『君と まわり道』 20


 暗闇の中、オレと拓海の見つめ合う時間は長く感じられた。
でも、本当は一瞬だったと思う。拓海はじっと動かないままオレを見つめている。

唇に触れそうな程近づいたオレに、「ここから先は、トモダチ失くすかもしれないよ。.........いいの?」
と、顎を引くとオレの目を見ながら言った。

オレも拓海の目を見たが、「ここまで来たら、どっちにしたって友達には戻れないだろ。だったら、キスしとく。」と言って拓海の唇にチュッと音をたてた。

すぐに、拓海の瞳が大きく見開いたのを確認したが、オレは気にせず二度目のくちづけをした。

やがて瞳は閉じられて、オレは薄目を開けて見ていた。拓海が抵抗しないという事は、受け入れるという事なんだと思った。嫌なら振りほどけるはずだ。

オレは、尚も拓海の唇を吸うように舐めとると隙間に舌を差し込む。が、歯が閉じたままなので開けさせようとして顎に手をかける。
その時、
「あけみと、.......」
拓海の口から松原の名前が出て、オレの身体が止まった。

「あけみとも、こんなキスしたのか?」
「...........ぇ?..........なんだよ、急に......」

オレは焦る。突然昔の事を聞かれて、しかもそんな事覚えてないし.........。

「酔っぱらってたんだ、覚えてるわけない。それに、酔ってなきゃ女と抱き合ったり出来ない。」

「俺が見ている時には、キスは無かった。アツシがバックからヤってただけ。」

「いい加減にしろ!なんだよ、そんな話.......。」
オレは拓海の身体を遠ざけた。
背中を向けると布団を引き寄せてくるまる。

「どうしてあんな事になったのか分からないままなんだよ。
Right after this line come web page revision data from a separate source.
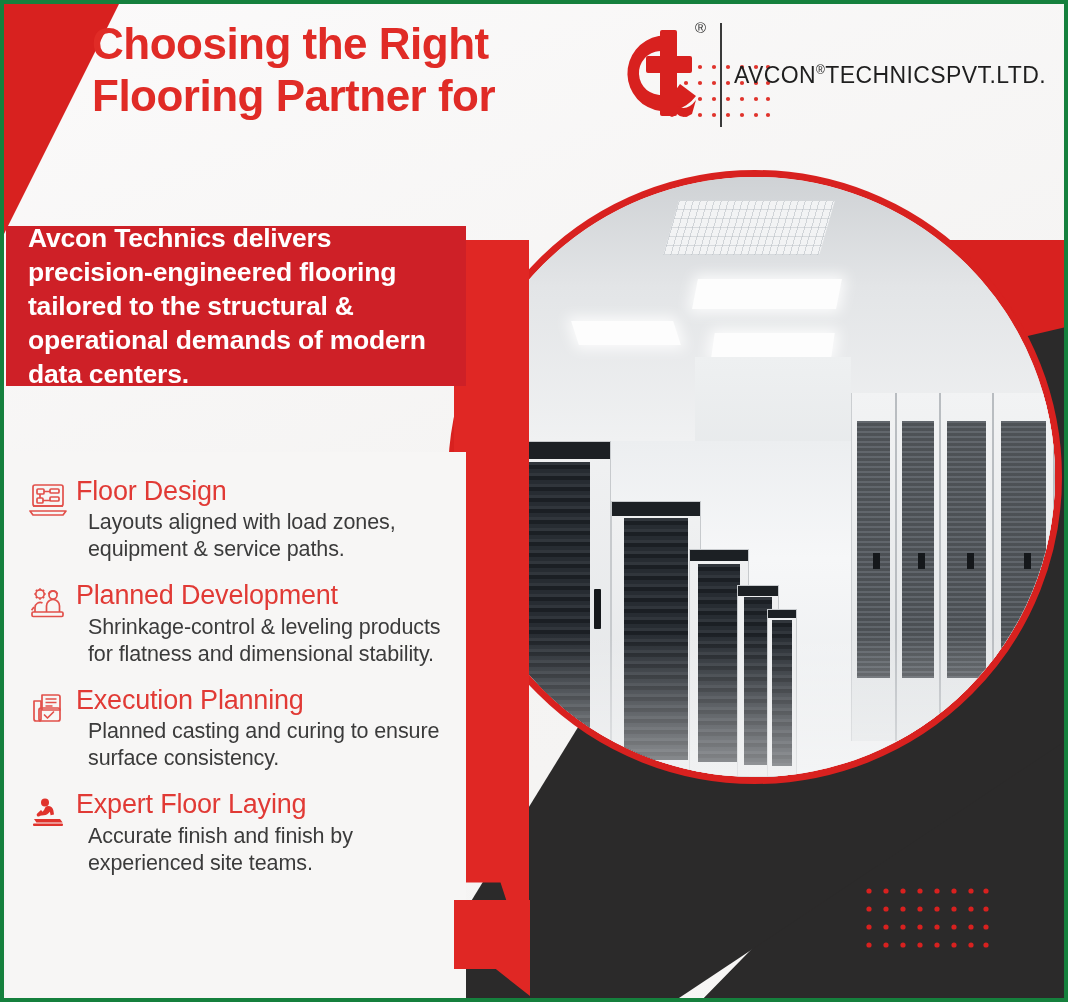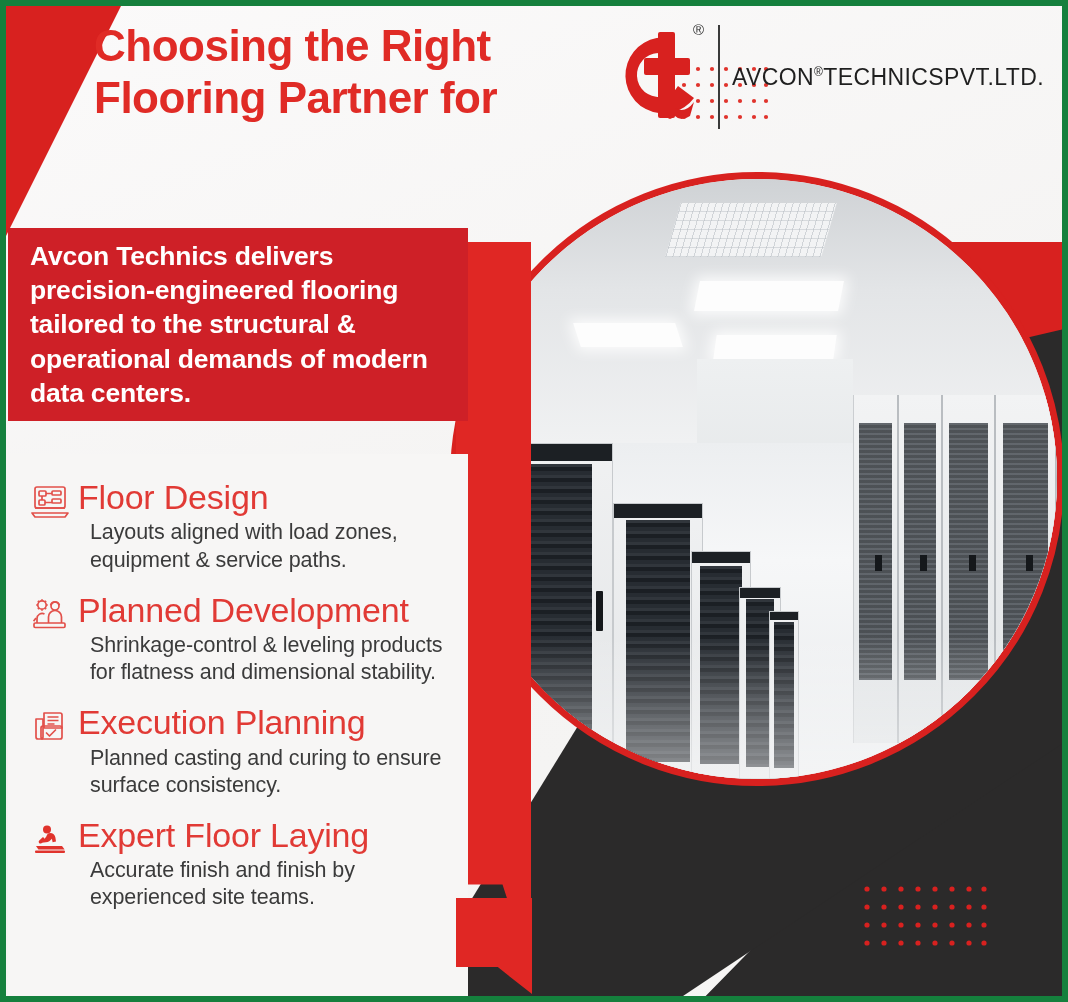--- a/index.html
+++ b/index.html
@@ -7,21 +7,21 @@
   html, body {
     width: 1068px; height: 1002px;
     font-family: "Liberation Sans", sans-serif;
     background: #ffffff;
     overflow: hidden;
   }
   .poster {
     position: relative;
     width: 1068px; height: 1002px;
     background: #f7f6f5;
-    border: 6px solid #15803d;
+    border: 4px solid #15803d;
     overflow: hidden;
   }
 
   
   .bg-paper {
     position: absolute; inset: 0;
     background: linear-gradient(160deg,#fbfafa 0%,#f4f3f2 55%,#f7f6f5 100%);
   }
   
   .wedge-topleft {
@@ -96,42 +96,42 @@
   }
   .logo-text .r { font-size: 12px; vertical-align: super; }
   .dotgrid-logo {
     position: absolute; right: 292px; top: 58px;
     width: 104px; height: 58px;
   }
 
   
   .desc-band {
     position: absolute; left: 2px; top: 222px;
-    width: 460px; height: 193px;
+    width: 460px; height: 160px;
     background: #ce2027;
     display: flex; align-items: center;
     padding: 0 22px;
   }
   .desc-band p {
     color: #ffffff; font-size: 26.5px; font-weight: 600;
     line-height: 1.29; letter-spacing: -0.2px;
   }
 
   
   .features {
     position: absolute; left: 20px; top: 472px;
     width: 430px;
   }
   .feature { position: relative; margin-bottom: 17px; padding-left: 52px; }
   .feature .ficon {
     position: absolute; left: 4px; top: 6px;
     width: 40px; height: 36px;
   }
   .feature .ftitle {
-    font-size: 34px; color: #e13a35; font-weight: 400;
+    font-size: 27px; color: #e13a35; font-weight: 400;
     line-height: 1.16; letter-spacing: -0.2px;
   }
   .feature .fdesc {
     font-size: 21.5px; color: #3b3b3b; line-height: 1.26;
     letter-spacing: -0.1px; margin-top: 2px; margin-left: 12px;
   }
 
   
   .photo-circle {
     position: absolute; left: 444px; top: 166px;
ハッキリしないまま、でもあの後あけみは俺に言ったんだ。」
拓海がオレの背中越しに辛そうな声で話す。

「言った?.....何を..........?」
オレが聞くと、「本当は、アツシが好きだった............。」と言い、「アツシに振り向いてほしくて、俺に近付いたって。なのに周りがうるさくなって俺と付き合う事になったらしい。」

「え?」
オレは声を洩らすと、心臓が凍り付きそうな程驚いた。
「ちょっと待てよ!.....どういう事?オレはそんな話聞いた事ないし、松原とお前はお似合いだったし............。オレは松原に興味も何もなかった。」
布団から身体を出すと、上体を起こして拓海の方を向く。

「あけみはアツシがゲイだってことを知らない。だから、あの日偶然会って酔いつぶれてここに来た。アツシに何を言ったか知らないけど、あの事で二人の仲が特別になるって思ったんだろう。」

「ま、さか......。自分と別れた事を後悔させてやろうと思って、オレをダシに使ったんじゃないのか?!」

「アツシが?..........ダシに使われたのは俺だよ。高校時代からずっと、俺と居ればアツシの近くに居られるって思っていたんだからな。けど、お前が遠ざかって行ってアテが外れた。だから別れたんだ。」

拓海の言葉を聞きながら、あの晩自分に言われた言葉を思い出す。